Records contained in a dataset

**********

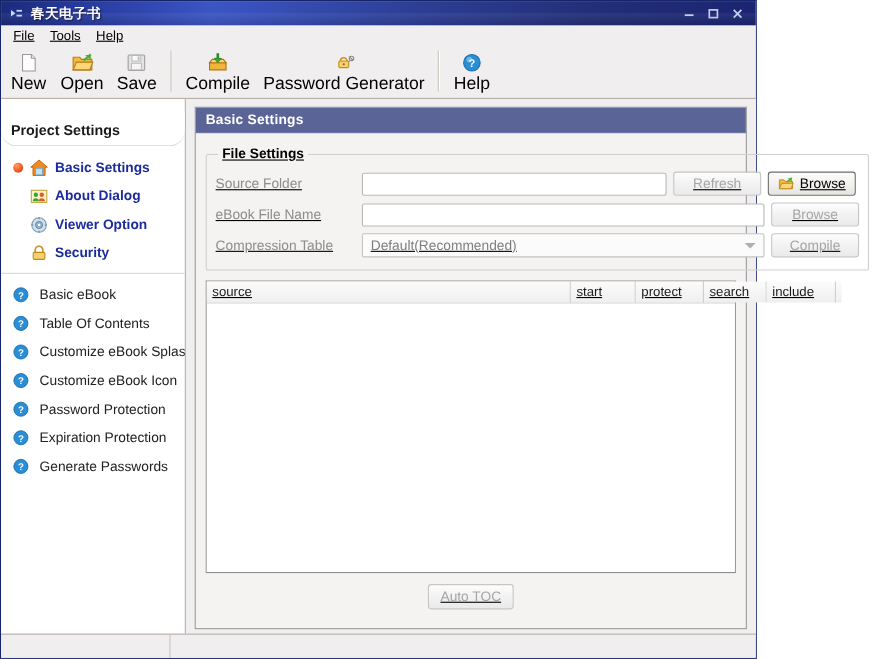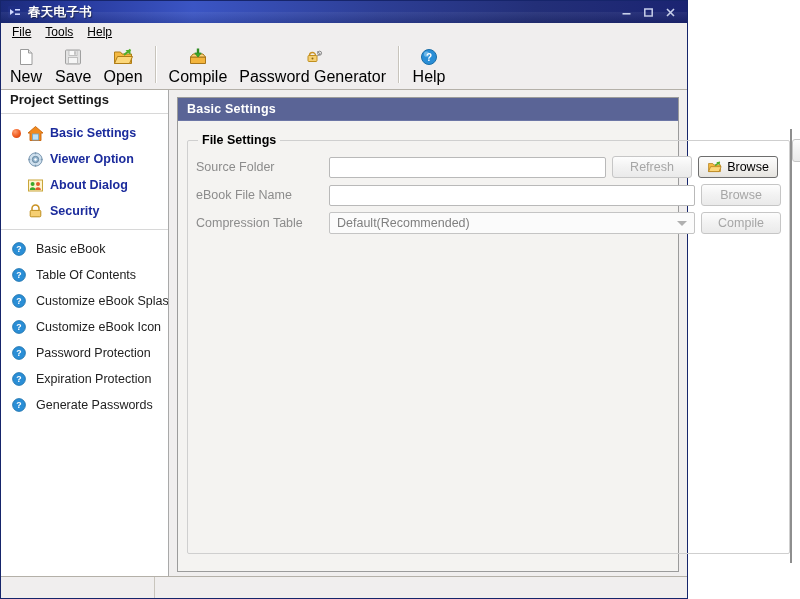--- a/index.html
+++ b/index.html
@@ -138,26 +138,27 @@
     background: #ffffff;
     border-right: 1px solid #a9a9a9;
     padding: 0;
     box-sizing: border-box;
     overflow: hidden;
   }
   .side-head {
     font-size: 13px;
     font-weight: bold;
     color: #1a1a1a;
-    padding: 2px 8px 6px 9px;
+    padding: 21px 8px 6px 9px;
     display: flex;
     align-items: center;
     justify-content: space-between;
     border-bottom: 1px solid #d8d8d8;
     background: #ffffff;
+    border-radius: 14px;
   }
   .side-head .caret { margin-right: 16px; }
   .side-group { padding: 6px 0 5px 0; border-bottom: 1px solid #d8d8d8; }
   .side-group.tasks { border-bottom: none; }
   .side-item {
     display: flex;
     align-items: center;
     height: 26px;
     padding-left: 6px;
     white-space: nowrap;
@@ -206,23 +207,24 @@
     font-weight: bold;
     padding: 4px 0 4px 9px;
     flex: 0 0 auto;
     border-bottom: 1px solid #6c76a6;
     letter-spacing: 0.2px;
   }
   .panel-body {
     flex: 1 1 auto;
     padding: 8px 9px 8px 9px;
     display: flex;
-    flex-direction: row;
+    flex-direction: column;
     min-height: 0;
     box-sizing: border-box;
+    text-decoration: underline;
   }
 
   
   fieldset.fs {
     border: 1px solid #cfcfcf;
     border-radius: 2px;
     margin: 4px 0 9px 0;
     padding: 6px 8px 8px 8px;
     flex: 0 0 auto;
   }
@@ -423,39 +425,39 @@
           <path d="M4.5 2.5 h8 l3.5 3.5 v11.5 h-11.5 z" fill="#ffffff" stroke="#9a9a9a" stroke-width="1"></path>
           <path d="M12.5 2.5 v3.5 h3.5" fill="#e8e8e8" stroke="#9a9a9a" stroke-width="1"></path>
         </svg>
       </div>
       <div class="tool-lbl">New</div>
     </div>
 
     <div class="tool-btn">
       <div class="tool-ico">
         <svg width="20" height="20" viewBox="0 0 20 20">
+          <path d="M1.5 5 h6 l1.5 2 h9.5 v9.5 h-17 z" fill="#f5b942" stroke="#b07d16" stroke-width="1"></path>
+          <path d="M1.5 16.5 l3-7 h15 l-3 7 z" fill="#fcd77a" stroke="#b07d16" stroke-width="1"></path>
+          <path d="M12.5 3 l5 0 l0 5 z" fill="#4fae2b"></path>
+          <path d="M11 8 l6.5 -5.5" stroke="#4fae2b" stroke-width="2" fill="none"></path>
+        </svg>
+      </div>
+      <div class="tool-lbl">Open</div>
+    </div>
+
+    <div class="tool-btn">
+      <div class="tool-ico">
+        <svg width="20" height="20" viewBox="0 0 20 20">
           <rect x="2.5" y="3" width="15" height="14" rx="1" fill="#e3e3e3" stroke="#a0a0a0" stroke-width="1"></rect>
           <rect x="6" y="3.5" width="8" height="5" fill="#fafafa" stroke="#b5b5b5" stroke-width="0.8"></rect>
           <rect x="11" y="4.2" width="2" height="3.6" fill="#c4c4c4"></rect>
           <rect x="5.5" y="10.5" width="9" height="6" fill="#f6f6f6" stroke="#b5b5b5" stroke-width="0.8"></rect>
         </svg>
       </div>
       <div class="tool-lbl">Save</div>
-    </div>
-
-    <div class="tool-btn">
-      <div class="tool-ico">
-        <svg width="20" height="20" viewBox="0 0 20 20">
-          <path d="M1.5 5 h6 l1.5 2 h9.5 v9.5 h-17 z" fill="#f5b942" stroke="#b07d16" stroke-width="1"></path>
-          <path d="M1.5 16.5 l3-7 h15 l-3 7 z" fill="#fcd77a" stroke="#b07d16" stroke-width="1"></path>
-          <path d="M12.5 3 l5 0 l0 5 z" fill="#4fae2b"></path>
-          <path d="M11 8 l6.5 -5.5" stroke="#4fae2b" stroke-width="2" fill="none"></path>
-        </svg>
-      </div>
-      <div class="tool-lbl">Open</div>
     </div>
 
     <div class="tool-sep"></div>
 
     <div class="tool-btn">
       <div class="tool-ico">
         <svg width="20" height="20" viewBox="0 0 20 20">
           <path d="M2.5 10 h15 v6.5 h-15 z" fill="#f3b43c" stroke="#a9761a" stroke-width="1"></path>
           <path d="M2.5 10 l2.5 -3 h10 l2.5 3 z" fill="#fbd67f" stroke="#a9761a" stroke-width="1"></path>
           <path d="M10 1.5 v6" stroke="#2f8c22" stroke-width="2.4"></path>
@@ -513,41 +515,41 @@
               <rect x="5.4" y="9" width="6.2" height="6" fill="#bfe2f5" stroke="#6fa7c8" stroke-width="0.8"></rect>
             </svg>
           </div>
           <div class="side-lbl-proj">Basic Settings</div>
         </div>
 
         <div class="side-item">
           <div class="bullet-slot"></div>
           <div class="side-ico">
             <svg width="17" height="17" viewBox="0 0 17 17">
-              <circle cx="8.5" cy="8.5" r="6.6" fill="#cfe0ee" stroke="#7d9ab3" stroke-width="1"></circle>
-              <circle cx="8.5" cy="8.5" r="3.2" fill="#93b4ce" stroke="#5d7d96" stroke-width="0.8"></circle>
-              <circle cx="8.5" cy="8.5" r="1.2" fill="#ffffff"></circle>
-              <path d="M8.5 1.3 v2 M8.5 13.7 v2 M1.3 8.5 h2 M13.7 8.5 h2" stroke="#7d9ab3" stroke-width="1.4"></path>
-            </svg>
-          </div>
-          <div class="side-lbl-proj">Viewer Option</div>
-        </div>
-
-        <div class="side-item">
-          <div class="bullet-slot"></div>
-          <div class="side-ico">
-            <svg width="17" height="17" viewBox="0 0 17 17">
               <rect x="1.5" y="3" width="14" height="11" fill="#fff4cf" stroke="#c9a63a" stroke-width="1"></rect>
               <circle cx="5.6" cy="7" r="2" fill="#3aa82b"></circle>
               <circle cx="11" cy="7" r="2" fill="#e05a2a"></circle>
               <path d="M2.8 13 a2.8 2.8 0 0 1 5.6 0 z" fill="#3aa82b"></path>
               <path d="M8.2 13 a2.8 2.8 0 0 1 5.6 0 z" fill="#e05a2a"></path>
             </svg>
           </div>
           <div class="side-lbl-proj">About Dialog</div>
+        </div>
+
+        <div class="side-item">
+          <div class="bullet-slot"></div>
+          <div class="side-ico">
+            <svg width="17" height="17" viewBox="0 0 17 17">
+              <circle cx="8.5" cy="8.5" r="6.6" fill="#cfe0ee" stroke="#7d9ab3" stroke-width="1"></circle>
+              <circle cx="8.5" cy="8.5" r="3.2" fill="#93b4ce" stroke="#5d7d96" stroke-width="0.8"></circle>
+              <circle cx="8.5" cy="8.5" r="1.2" fill="#ffffff"></circle>
+              <path d="M8.5 1.3 v2 M8.5 13.7 v2 M1.3 8.5 h2 M13.7 8.5 h2" stroke="#7d9ab3" stroke-width="1.4"></path>
+            </svg>
+          </div>
+          <div class="side-lbl-proj">Viewer Option</div>
         </div>
 
 
         <div class="side-item">
           <div class="bullet-slot"></div>
           <div class="side-ico">
             <svg width="17" height="17" viewBox="0 0 17 17">
               <path d="M5 7.5 V5.4 a3.5 3.5 0 0 1 7 0 V7.5" fill="none" stroke="#c99224" stroke-width="1.5"></path>
               <rect x="3.2" y="7.4" width="10.6" height="6.4" rx="1" fill="#f6cf72" stroke="#bd8d1c" stroke-width="1"></rect>
             </svg>
@@ -675,20 +677,28 @@
                 <span>Default(Recommended)</span>
                 <span class="arrow"></span>
               </div>
               <div class="gap-sm"></div>
               <div class="btn">Compile</div>
             </div>
 
           </fieldset>
 
           <div class="listwrap">
+            <div class="list-head">
+              <div class="lh c0">source</div>
+              <div class="lh c1">start</div>
+              <div class="lh c2">protect</div>
+              <div class="lh c3">search</div>
+              <div class="lh c4">include</div>
+              <div class="lh cend"></div>
+            </div>
             <div class="list-body"></div>
           </div>
 
           <div class="toc-bar">
             <div class="btn toc">Auto TOC</div>
           </div>
 
         </div>
       </div>
     </div>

**********

▶ Directions
What lines hold the string "Open"? Pick them out of the data.

▶ Problem solution
+      <div class="tool-lbl">Open</div>
-      <div class="tool-lbl">Open</div>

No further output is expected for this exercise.